**ASSIGNMENT**:
Where the listing below has a line with "background: #a3a3a3 ->", write out exactly that line and every line after it, stopping after the line with "27, Column 1".

**DATA**:
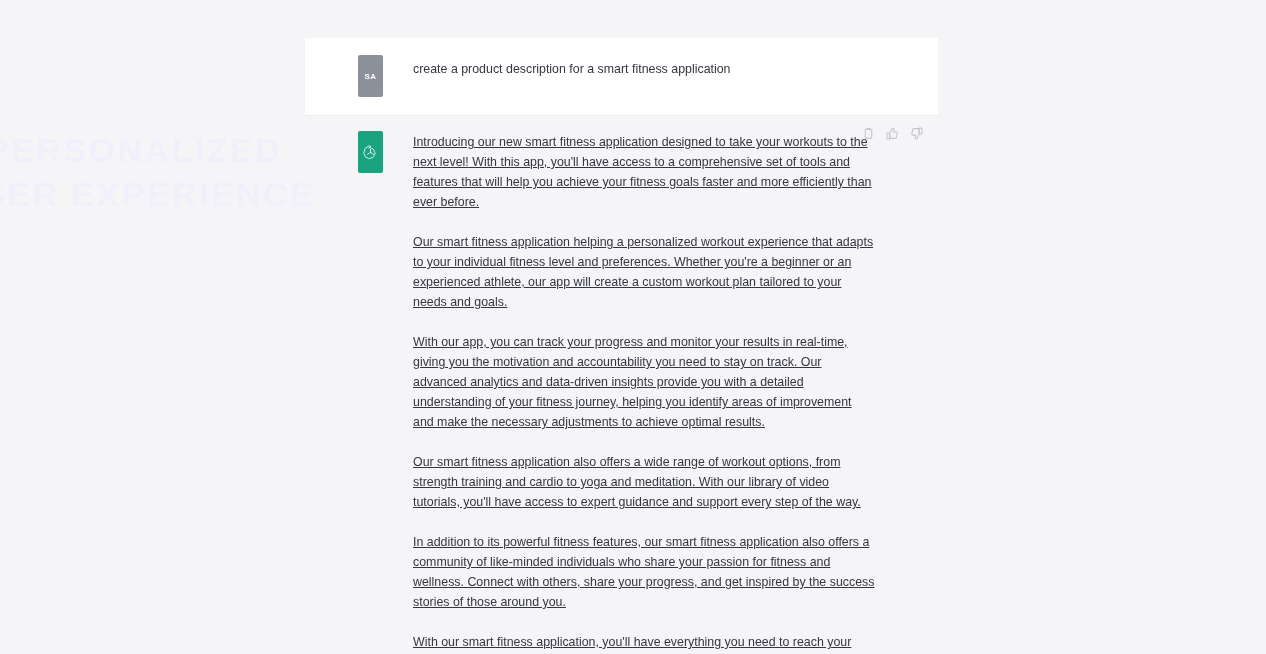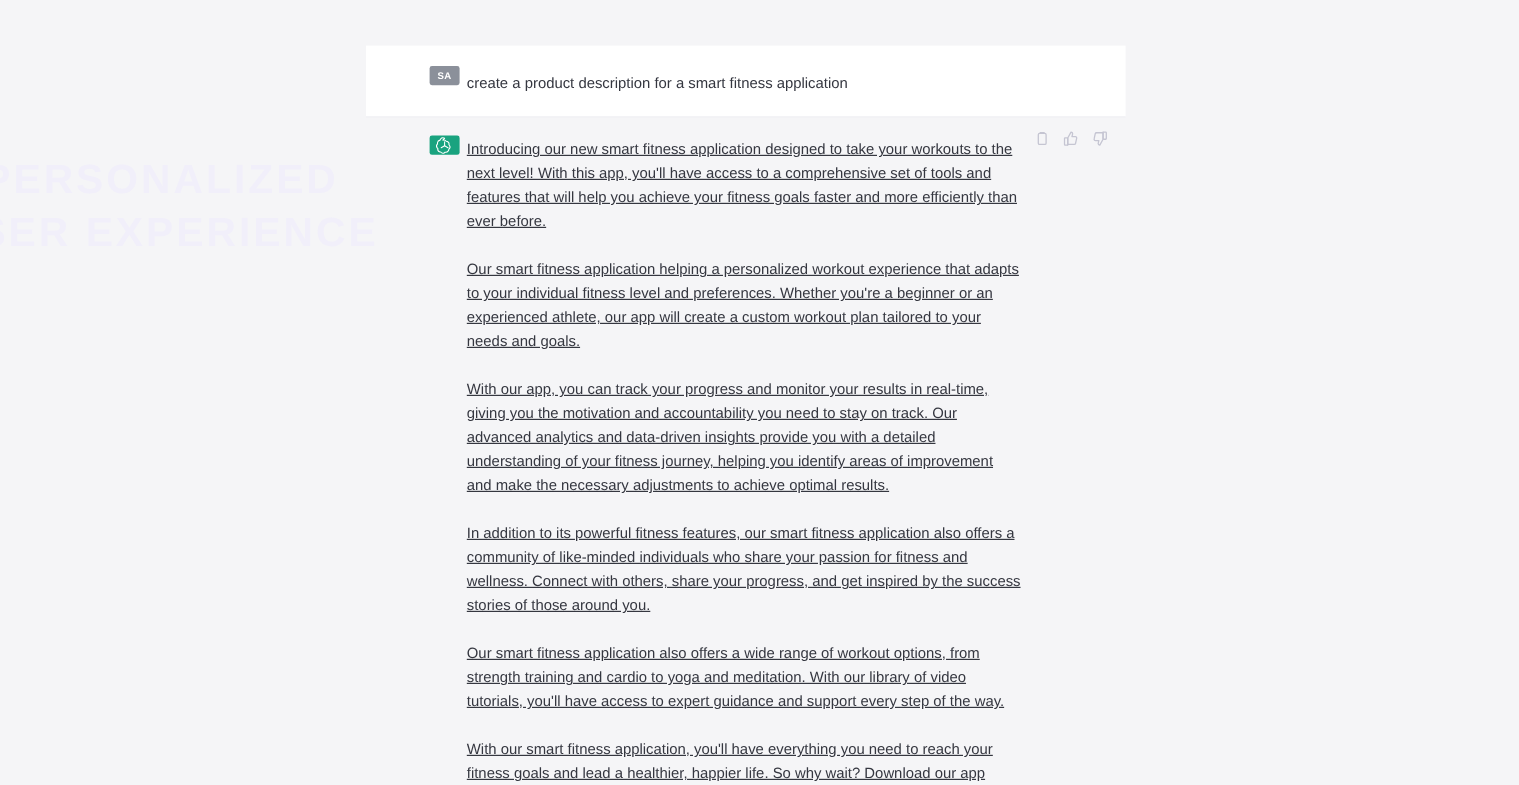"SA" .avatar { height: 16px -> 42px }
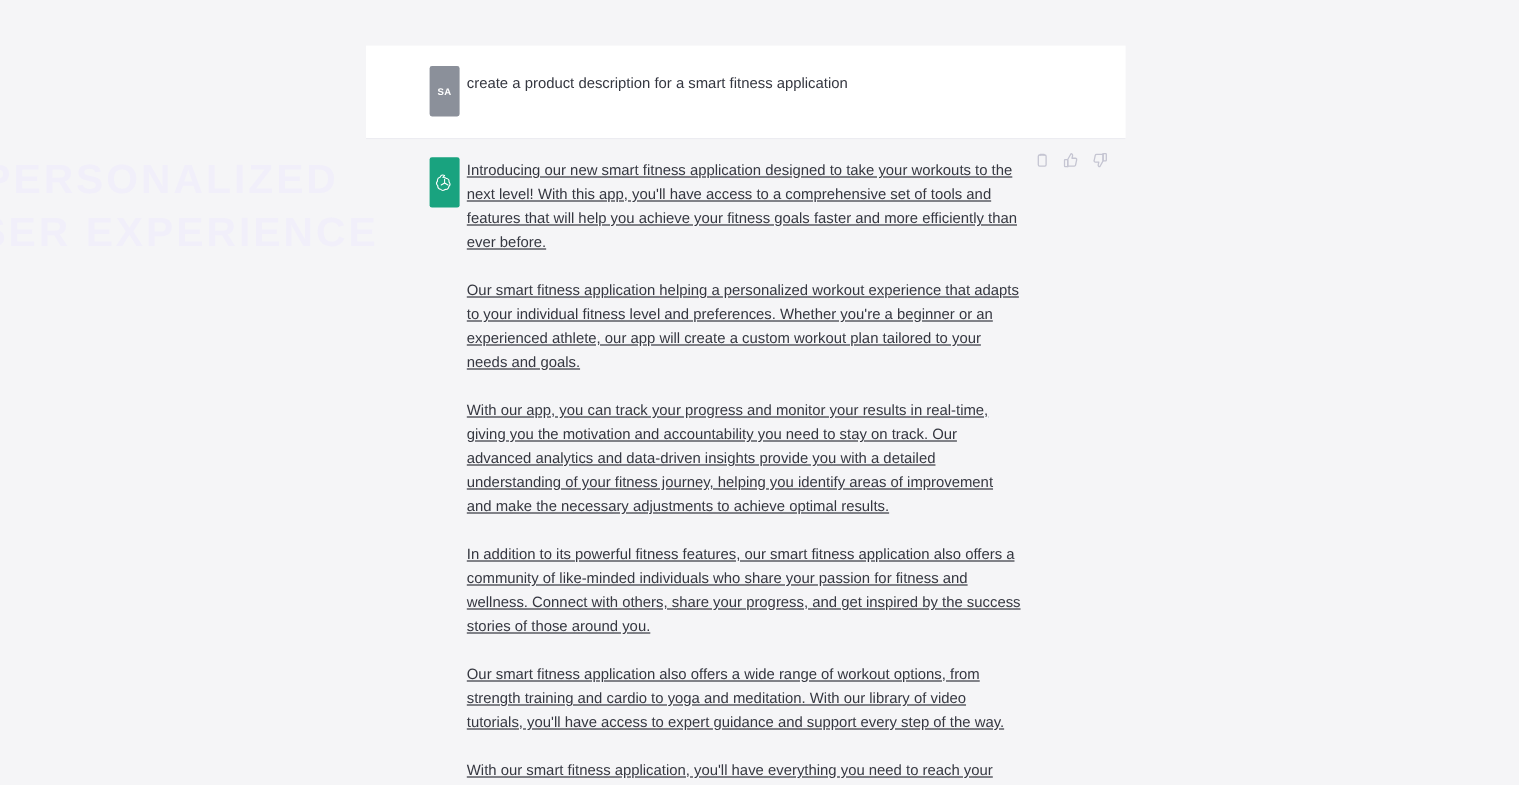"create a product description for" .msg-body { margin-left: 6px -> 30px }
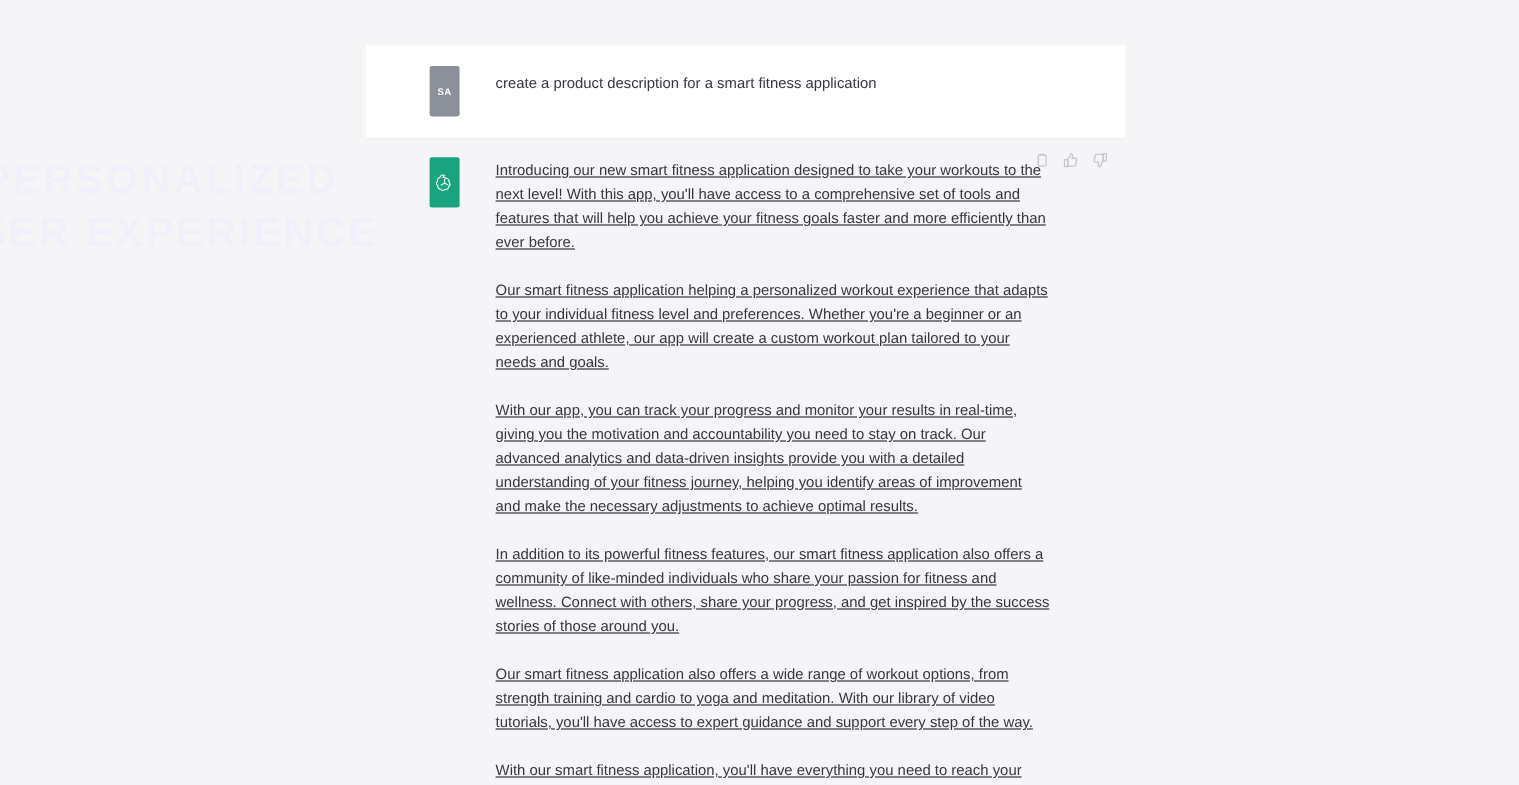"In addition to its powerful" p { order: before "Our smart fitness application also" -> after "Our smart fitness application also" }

...

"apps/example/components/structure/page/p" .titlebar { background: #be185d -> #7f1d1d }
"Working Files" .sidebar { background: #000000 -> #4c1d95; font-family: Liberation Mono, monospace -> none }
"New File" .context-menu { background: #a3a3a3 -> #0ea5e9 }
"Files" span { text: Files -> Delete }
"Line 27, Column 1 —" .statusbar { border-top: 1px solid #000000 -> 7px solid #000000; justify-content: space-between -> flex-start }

**RESULT**:
"New File" .context-menu { background: #a3a3a3 -> #0ea5e9 }
"Files" span { text: Files -> Delete }
"Line 27, Column 1 —" .statusbar { border-top: 1px solid #000000 -> 7px solid #000000; justify-content: space-between -> flex-start }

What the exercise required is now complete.